Il punto sulla IFL

A cura di Roberto Gotta
IFL
21-04-2010

Il punto sulla IFL

A cura di Roberto Gotta

    Due sole partite di Italian Football League, nello scorso weekend, e per paradosso entrambe nello stesso stadio, l'Alfheim Field di Bologna. Situazione creata dall'indisponibilità dello stadio Dorico di Ancona, campo di casa dei Dolphins. Una gara alle 15 (Dolphins-Hogs 13-40) ed una alle 21 (Warriors-Rhinos 27-42), su un terreno che ha retto dignitosamente, nonostante la pioggia.
     
     
    E affascinante differenze di stili e di impostazioni, nell'arco di poche ore.
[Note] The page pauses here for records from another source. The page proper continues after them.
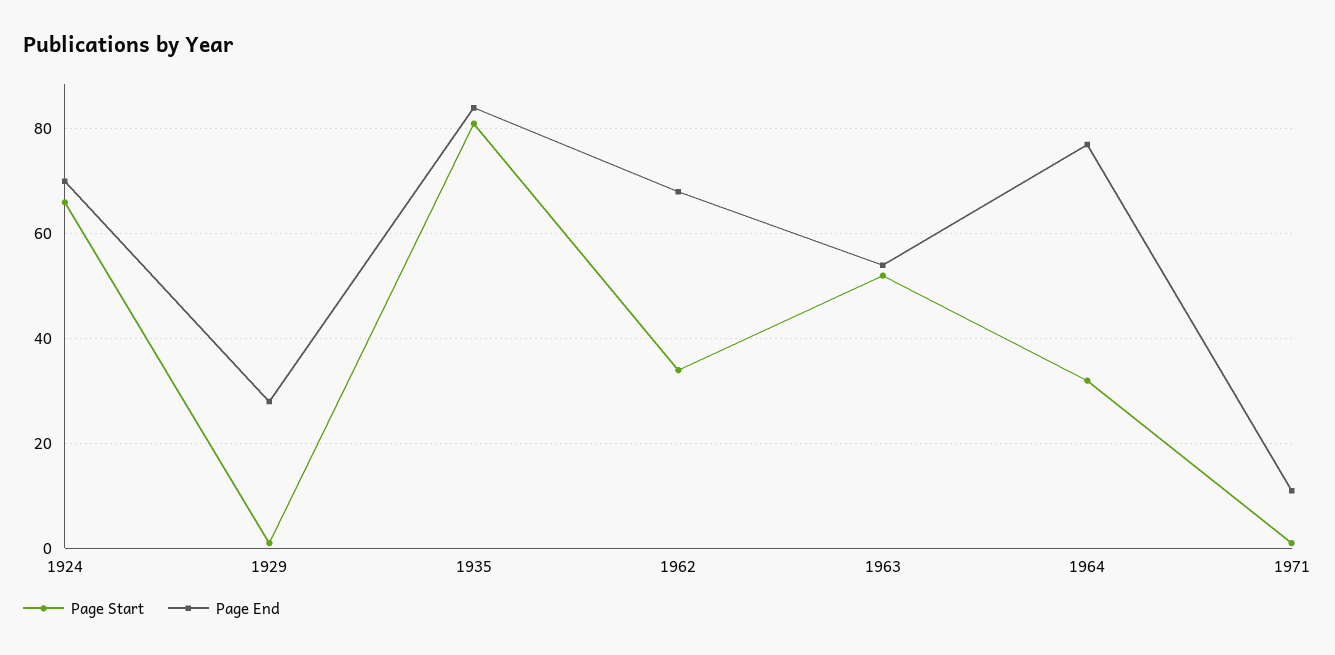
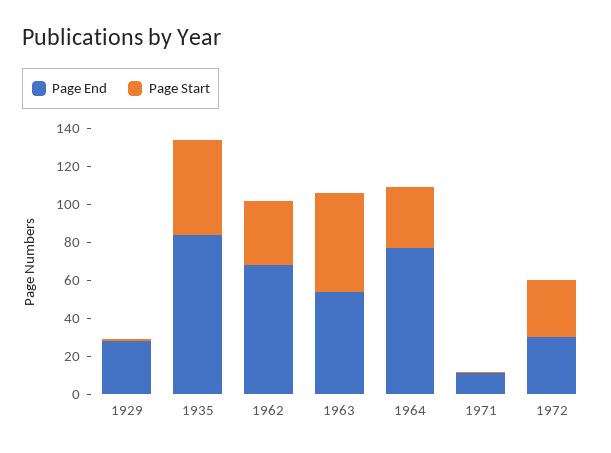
Page Start, 1924: 65 -> none
Page End, 1924: 70 -> none
Page Start, 1935: 80 -> 50
Page End, 1972: none -> 30
Page Start, 1972: none -> 30

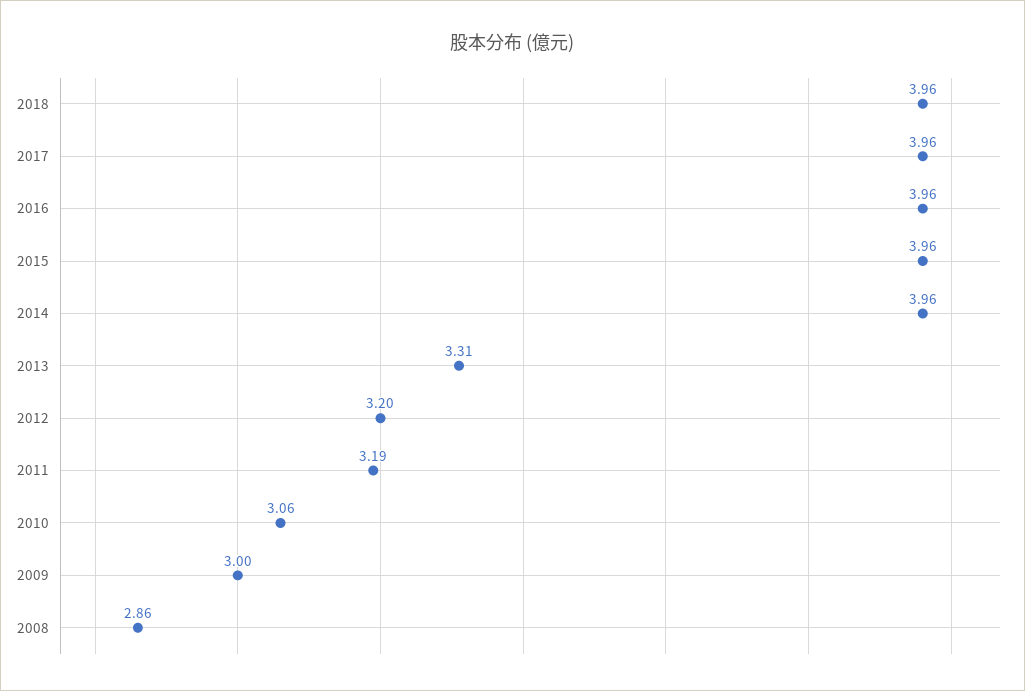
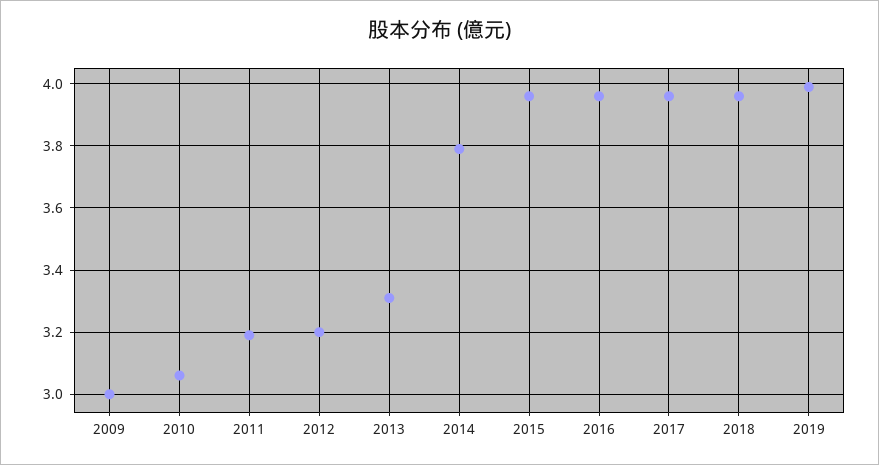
2014: 3.96 -> 3.8
2008: 2.86 -> none
2019: none -> 4

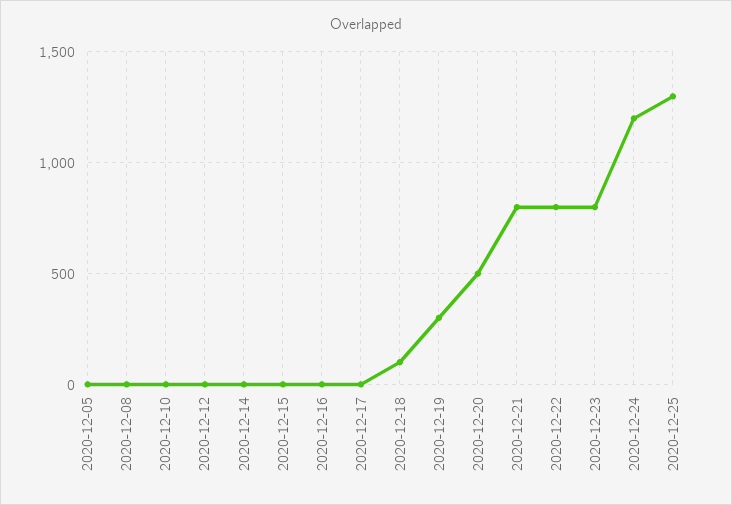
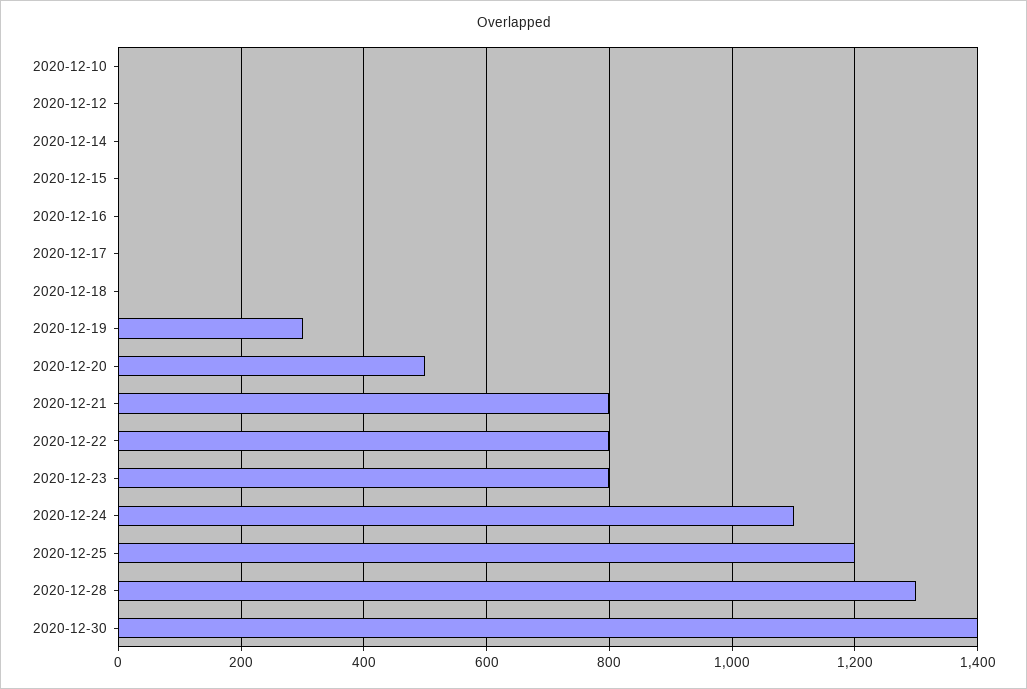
2020-12-05: 0 -> none
2020-12-08: 0 -> none
2020-12-18: 100 -> 0
2020-12-24: 1200 -> 1100
2020-12-25: 1300 -> 1200
2020-12-28: none -> 1300
2020-12-30: none -> 1400

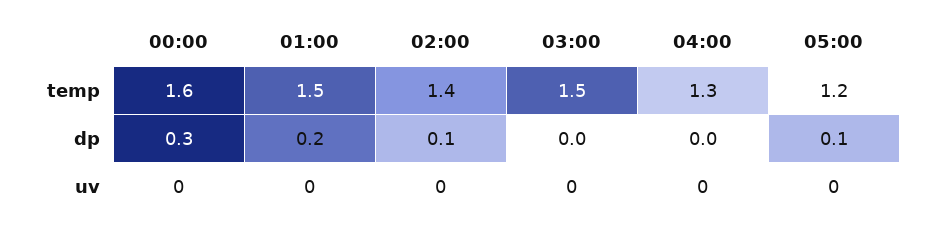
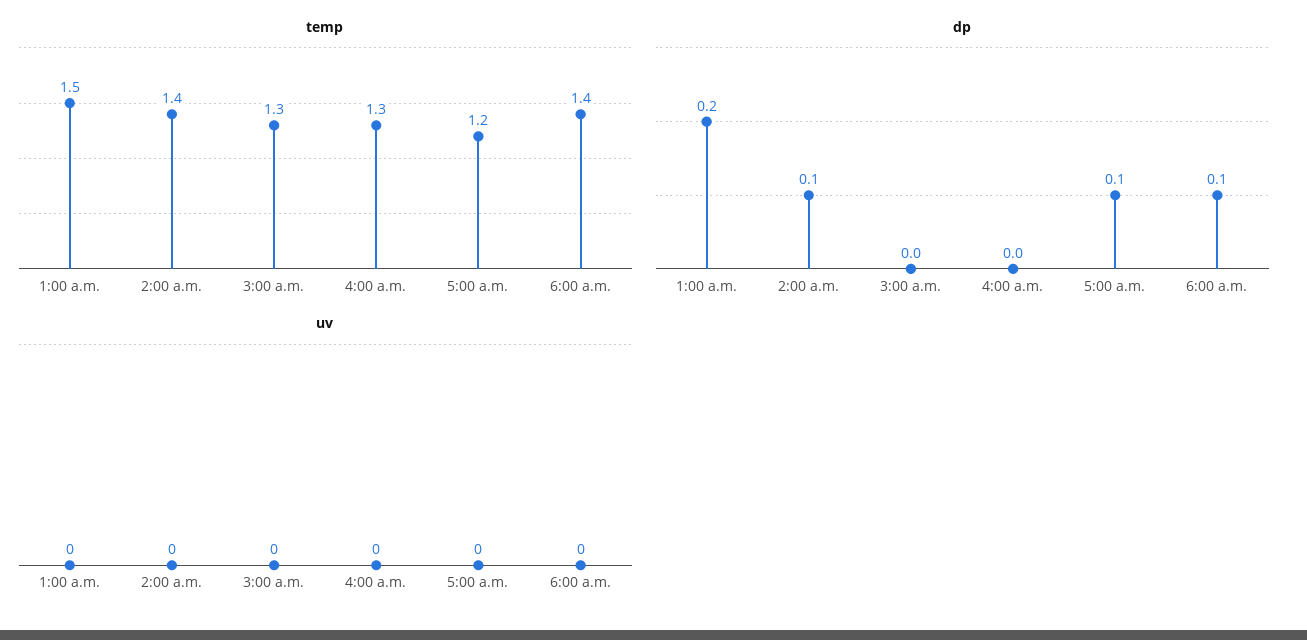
temp, 00:00: 1.6 -> none
temp, 03:00: 1.5 -> 1.3
dp, 00:00: 0.3 -> none
uv, 00:00: 0 -> none
temp, 6:00 a.m.: none -> 1.4
dp, 6:00 a.m.: none -> 0.1
uv, 6:00 a.m.: none -> 0

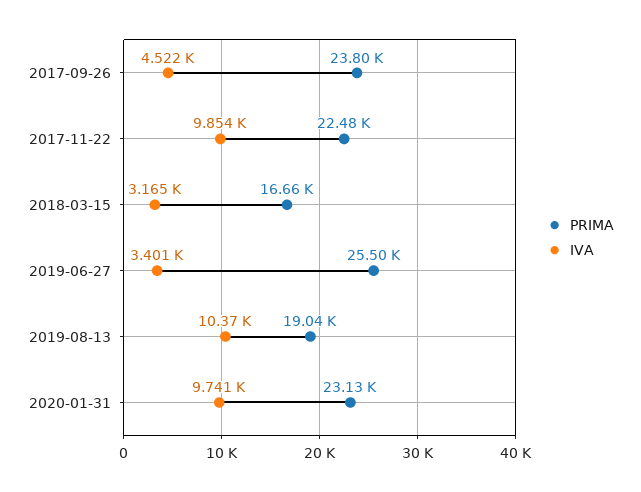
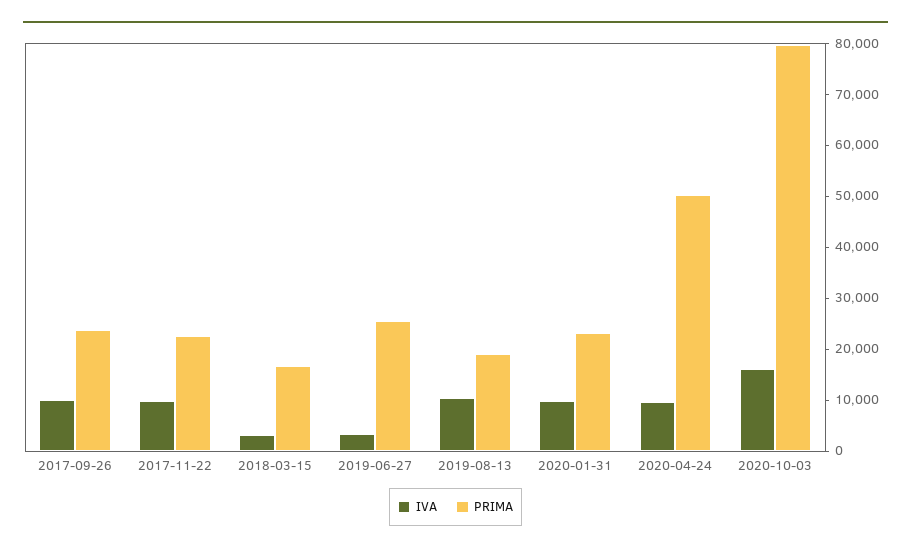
IVA, 2017-09-26: 4522 -> 10000
IVA, 2020-04-24: none -> 10000
PRIMA, 2020-04-24: none -> 50000
IVA, 2020-10-03: none -> 16000
PRIMA, 2020-10-03: none -> 80000

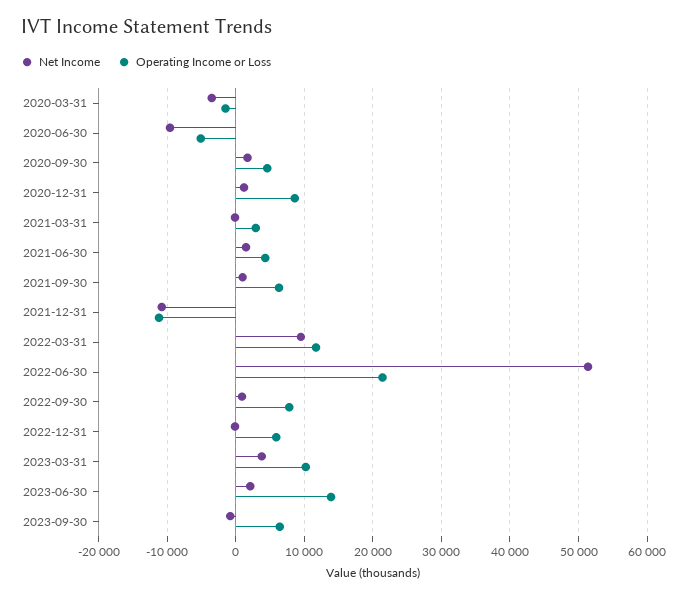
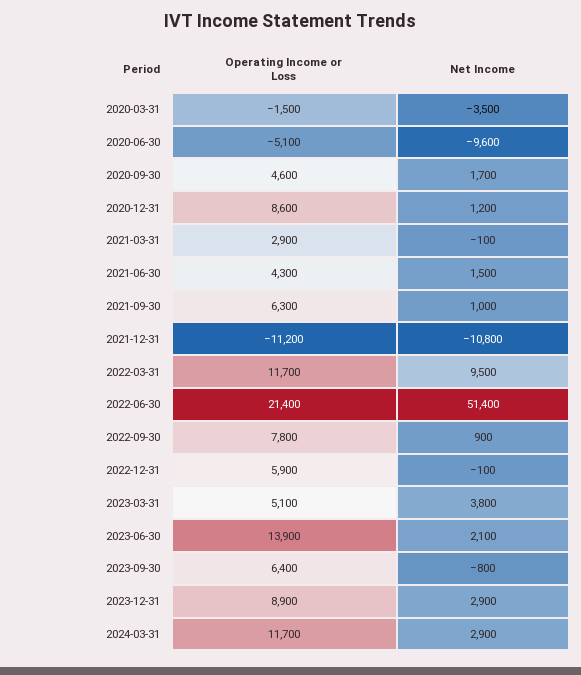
Operating Income or Loss, 2023-03-31: 10000 -> 5100
Operating Income or Loss, 2023-12-31: none -> 8900
Net Income, 2023-12-31: none -> 2900
Operating Income or Loss, 2024-03-31: none -> 11700
Net Income, 2024-03-31: none -> 2900

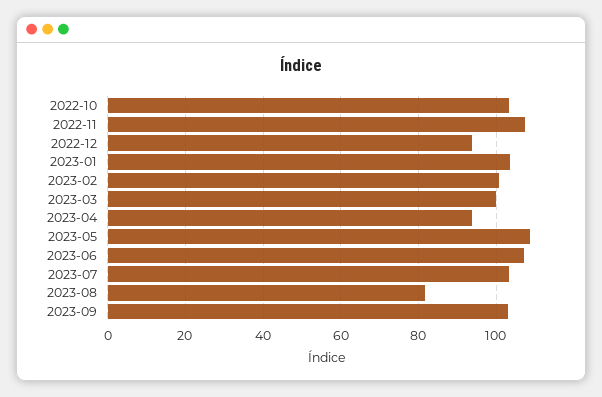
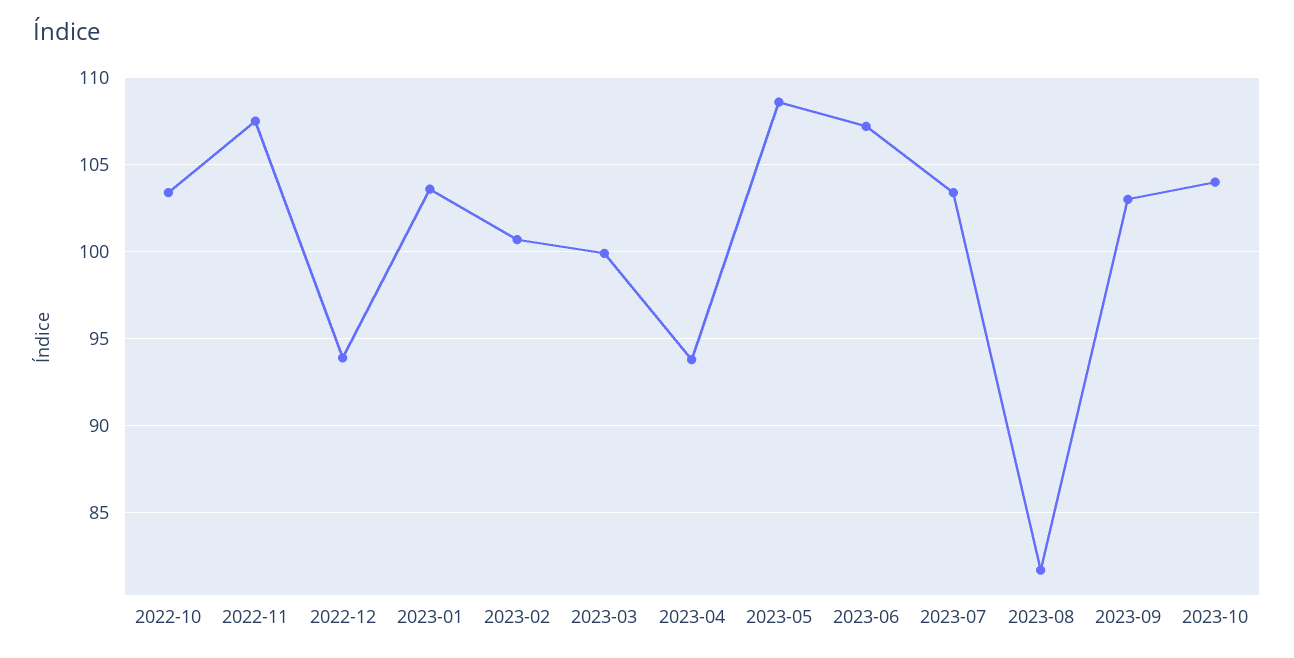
2023-10: none -> 104

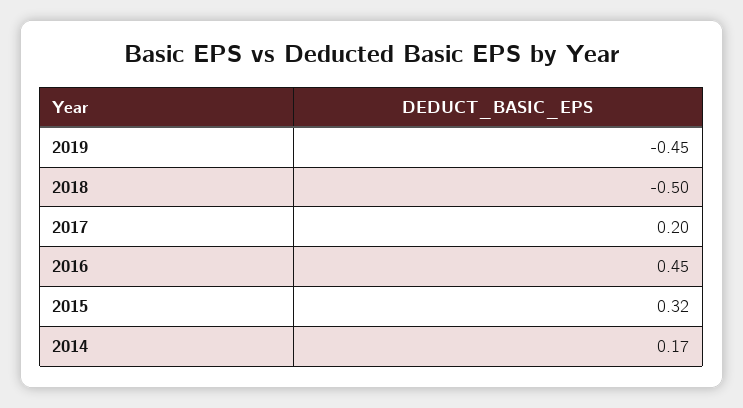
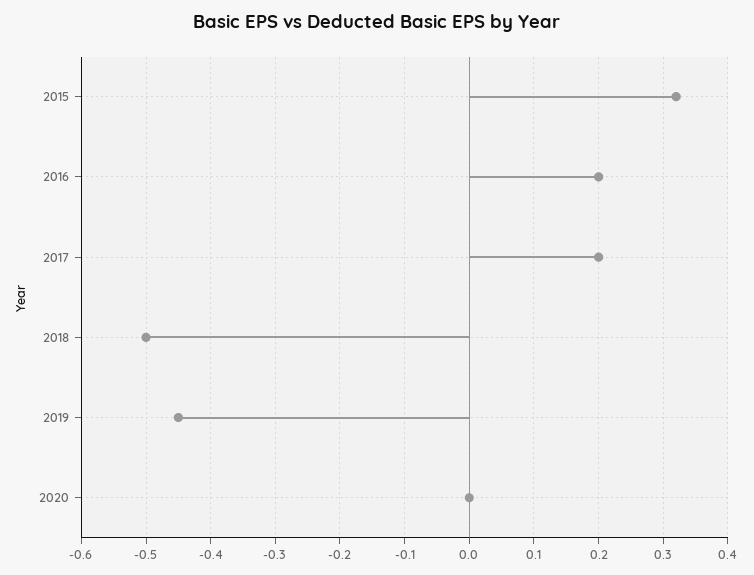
2016: 0.45 -> 0.2
2014: 0.17 -> none
2020: none -> 0

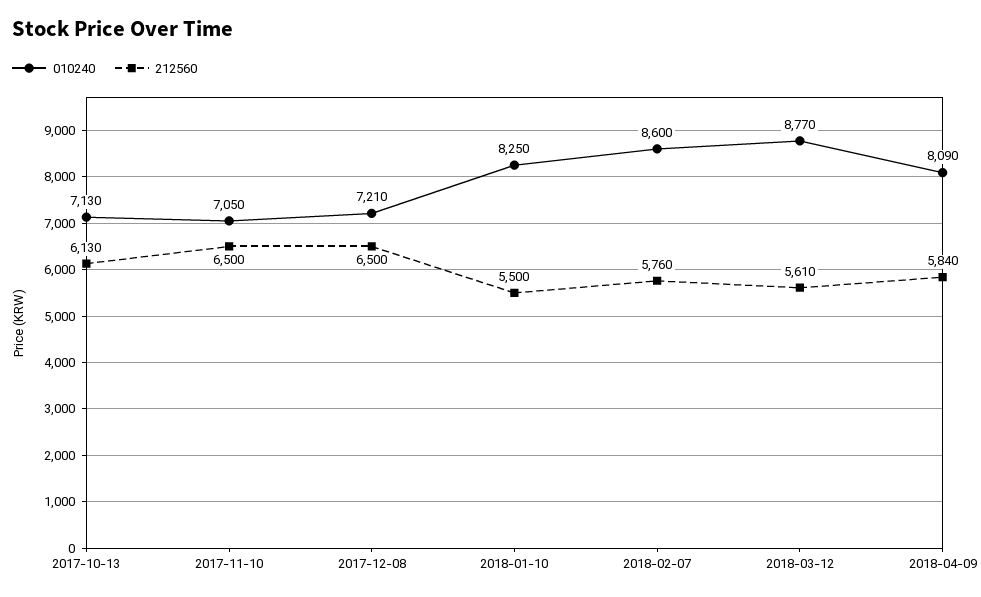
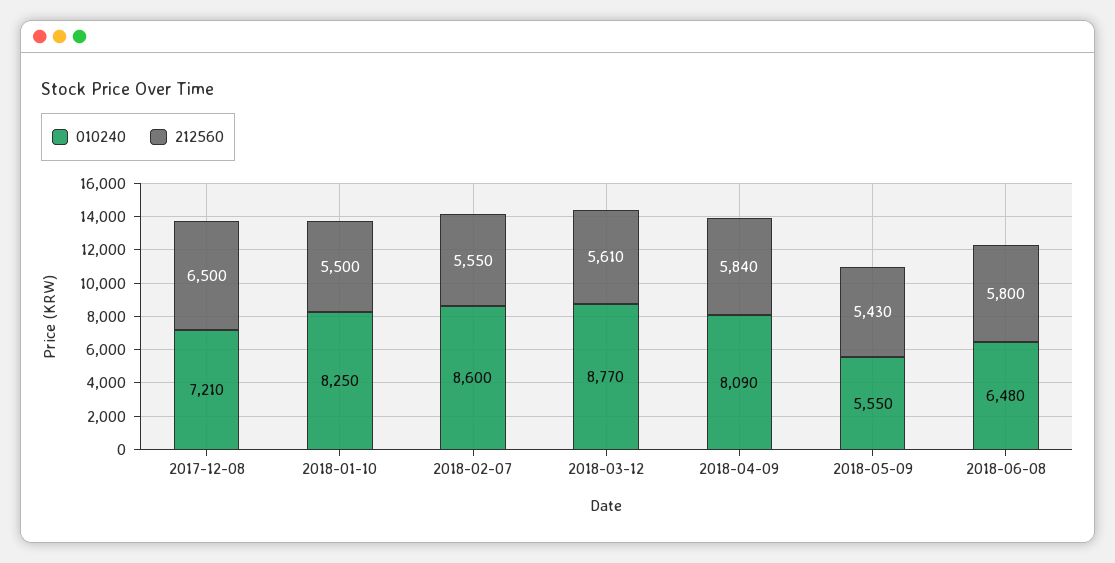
010240, 2017-10-13: 7130 -> none
212560, 2017-10-13: 6130 -> none
010240, 2017-11-10: 7050 -> none
212560, 2017-11-10: 6500 -> none
212560, 2018-02-07: 5760 -> 5550
010240, 2018-05-09: none -> 5550
212560, 2018-05-09: none -> 5430
010240, 2018-06-08: none -> 6480
212560, 2018-06-08: none -> 5800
Lo stile degli Hogs di Reggio Emilia, ad esempio, di cui abbiamo già parlato la scorsa settimana. Un attacco basato sulla filosofia Wing-T, che di per sé è però solo un canovaccio cui va data vita da interpreti all'altezza, di cui Reggio dispone. Non sarà sempre vero che i Porcellini, come ha reiterato scherzosamente un articolo apparso sul sito web emiliano, nel fango sguazzano, ma è evidente che si muovono con efficacia e familiarità ogni volta che bisogna correre. Anche quando la linea di attacco è composta da non più di un paio di membri di quella che, a piena disponibilità di roster, sarebbe titolare. Frutto, evidentemente, di allenamento e ripetizioni.
     
     
    E' anche onesto osservare che la pioggia caduta per gran parte della gara ha dato maggiori ostacoli ai Dolphins, che hanno invece un tipo di gioco decisamente impostato verso i lanci: ed è facile immaginare come un terreno comunque cedevole si sia rivelato di maggiore ostacolo a chi doveva andare lungo o intermedio ed effettuare quei cambi di direzione che spesso costituiscono la differenza tra un pallone ricevuto ed un pallone non tenuto, senza contare quanto sia difficile impugnare e lanciare il pallone stesso, se non è perfettamente pulito. A fine partita Rocky Pentello, il quarterback dei Dolphins, aveva comunque completato 15 lanci su 25 per 147 yards nette, con un intercetto ed un sack (atterramento) subito: guardando solo le statistiche parrebbe essere stato drammaticamente inefficace il gioco di corsa, con -43 yards, ma non si tratta di deficienza tattica dei marchigiani, bensì dell'effetto dei tanti fumble (palloni persi) sullo snap, cioé l'inizio dell'azione, con Pentello che si è dovuto gettare a ricoprire il pallone parecchie yards dietro la linea di scrimmage.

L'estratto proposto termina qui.